La mère, dominant son épouvante, parla.

Elle parla vite, d’une voix sifflante, la figure angoissée tour à tour blanche sous l’illumination blafarde des éclairs, ou noyée de nuit par l’obscurité de la cuisine aux basses et noires solives ; le corps, à chaque roulement de tonnerre, secoué par un ébranlement de peur et de martyre…

C’était arrivé vers trois heures, une heure après le départ du père. Elle était dans la petite étable, nettoyant l’auge du cochon, quand tout à coup elle avait entendu un strident cri d’alarme. Elle s’était précipitée droit vers le grand parc, d’où venaient les cris. Et là, au milieu de l’eau noire du fossé qui entoure la haie, elle avait vu, dans un bouillonnement, deux petits bras désespérément tendus, une petite face hagarde, qui remontait une dernière fois, méconnaissable, une petite bouche qui poussait un dernier hurlement, en crachant une eau glauque… Avec un cri sauvage elle s’était jetée dans le fossé, avec une force surnaturelle elle avait saisi son gamin et l’avait ramené vers le bord. Alors, comme elle le retirait de l’eau, une grenouille, une grosse grenouille verte avait sauté sur lui, sur sa tête, et y était restée une seconde, tassée, les yeux colères, avec un gonflement de bajoues. Oh ! c’était horrible ! elle avait dû la chasser, la chasser !
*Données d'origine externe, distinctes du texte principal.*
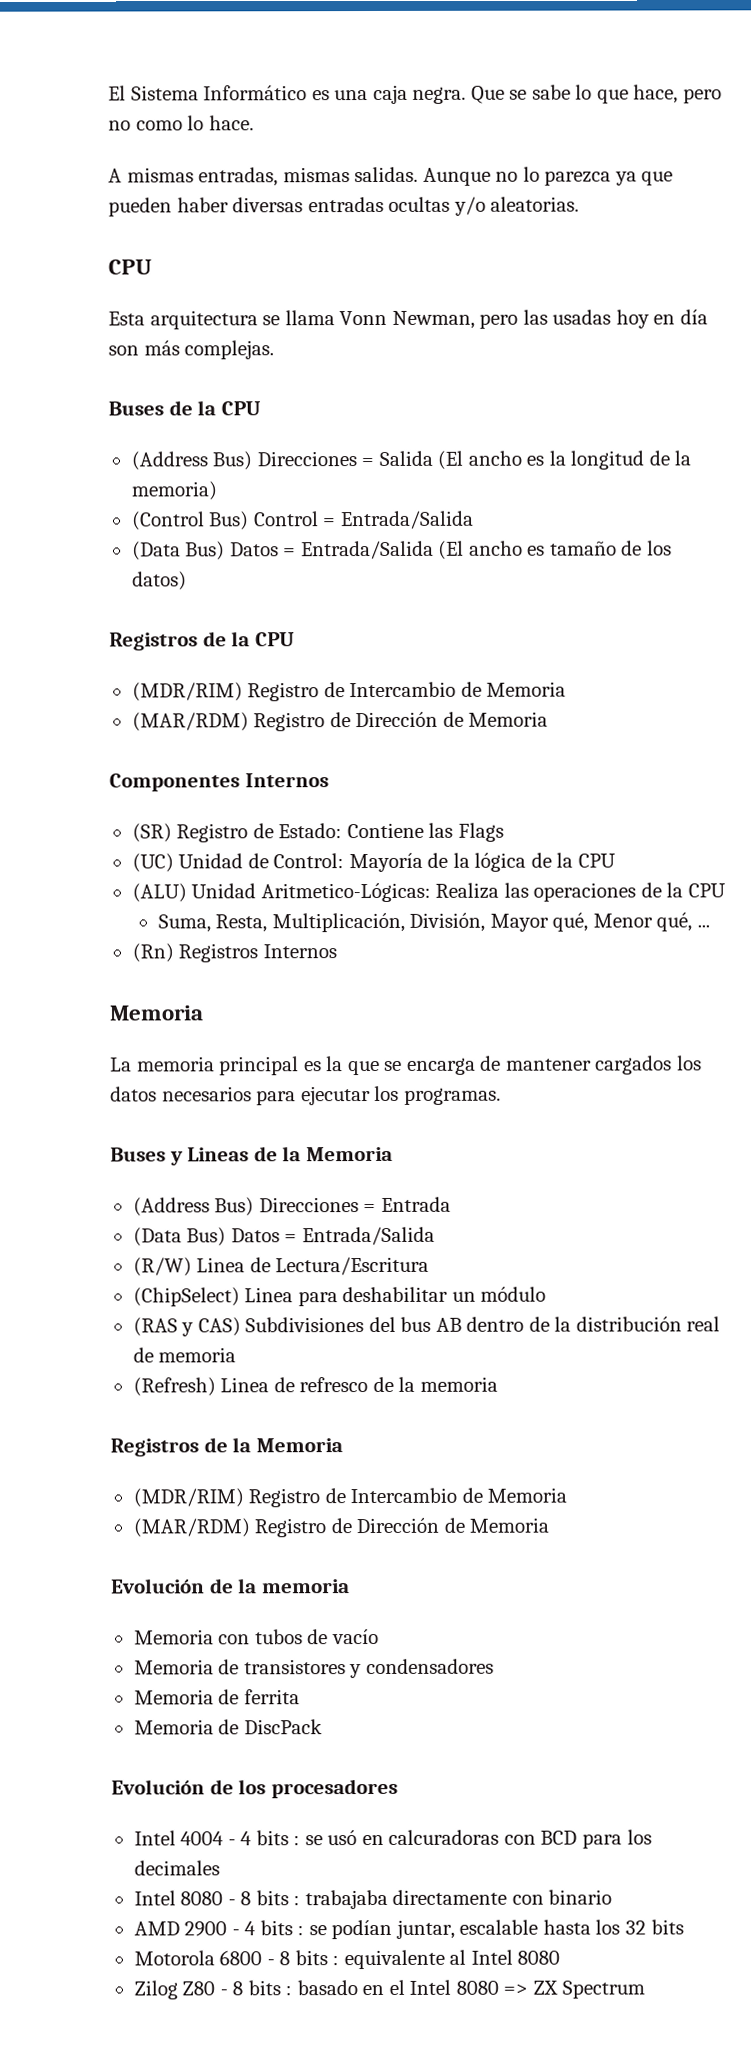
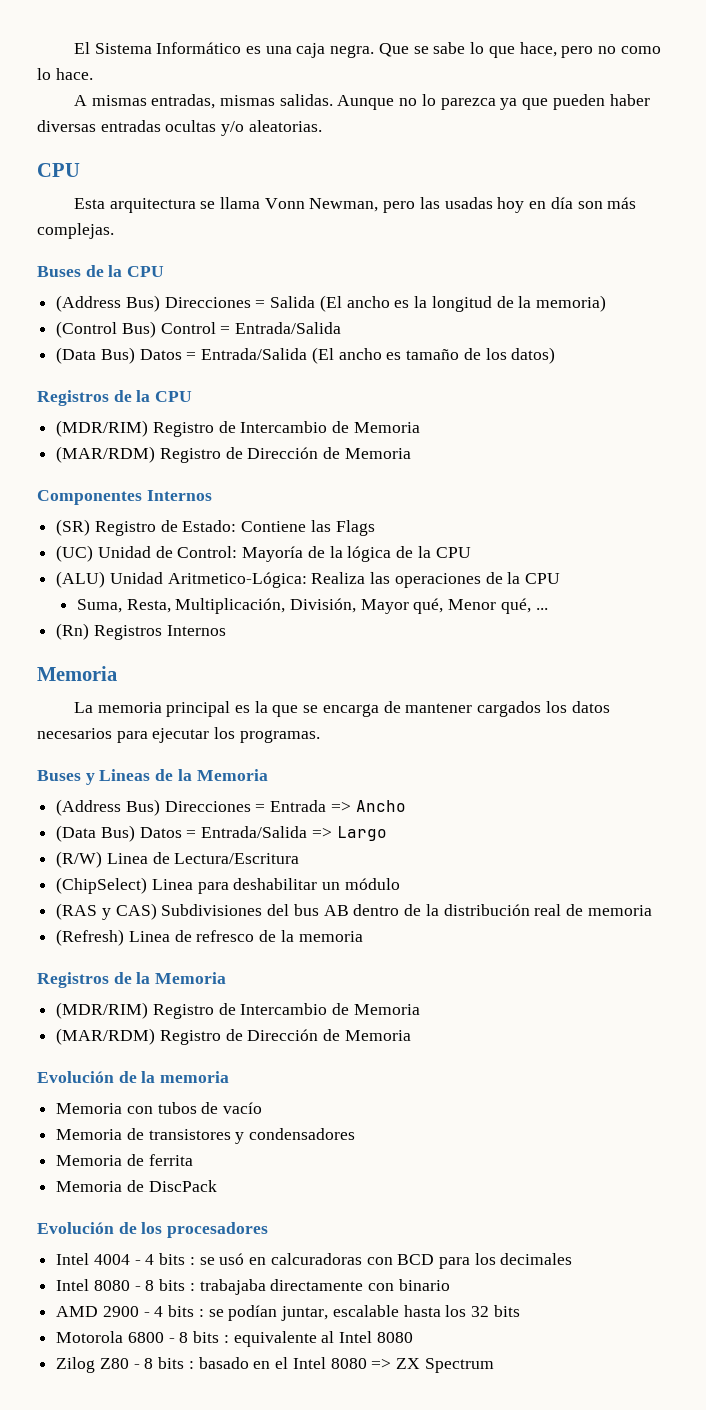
[260,882,431,903] Aritmetico-Lógicas: -> [167,572,307,588] Aritmetico-Lógica:
[132,1226,435,1247] // (Data Bus) Datos = Entrada/Salida -> [330,800,406,812] [56,825,387,842] => Ancho // (Data Bus) Datos = Entrada/Salida => Largo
Le pauvre barbier écoutait, sentant, avec une acuité suppliciante, l’inoubliable scène, la scène du massacre des grenouilles encore une fois revivre devant lui. Il ne disait plus un mot ; il regardait opiniâtrement, à la lueur des éclairs, de ses yeux dilatés par l’horreur, le petit, qui pleurait maintenant d’une façon continue et abondante, comme si, dans cette secousse terrible, il eût épanché en une seule fois des gouffres de douleur mystérieuse, longuement, longuement amassée. La mère aussi pleurait à chaudes larmes, la tête abîmée entre ses mains, levant de temps en temps ses yeux suppliants vers le ciel en feu, d’où tombaient maintenant des torrents d’eau, dont le bruit uniforme affaiblissait les grondements peu à peu éloignés du tonnerre…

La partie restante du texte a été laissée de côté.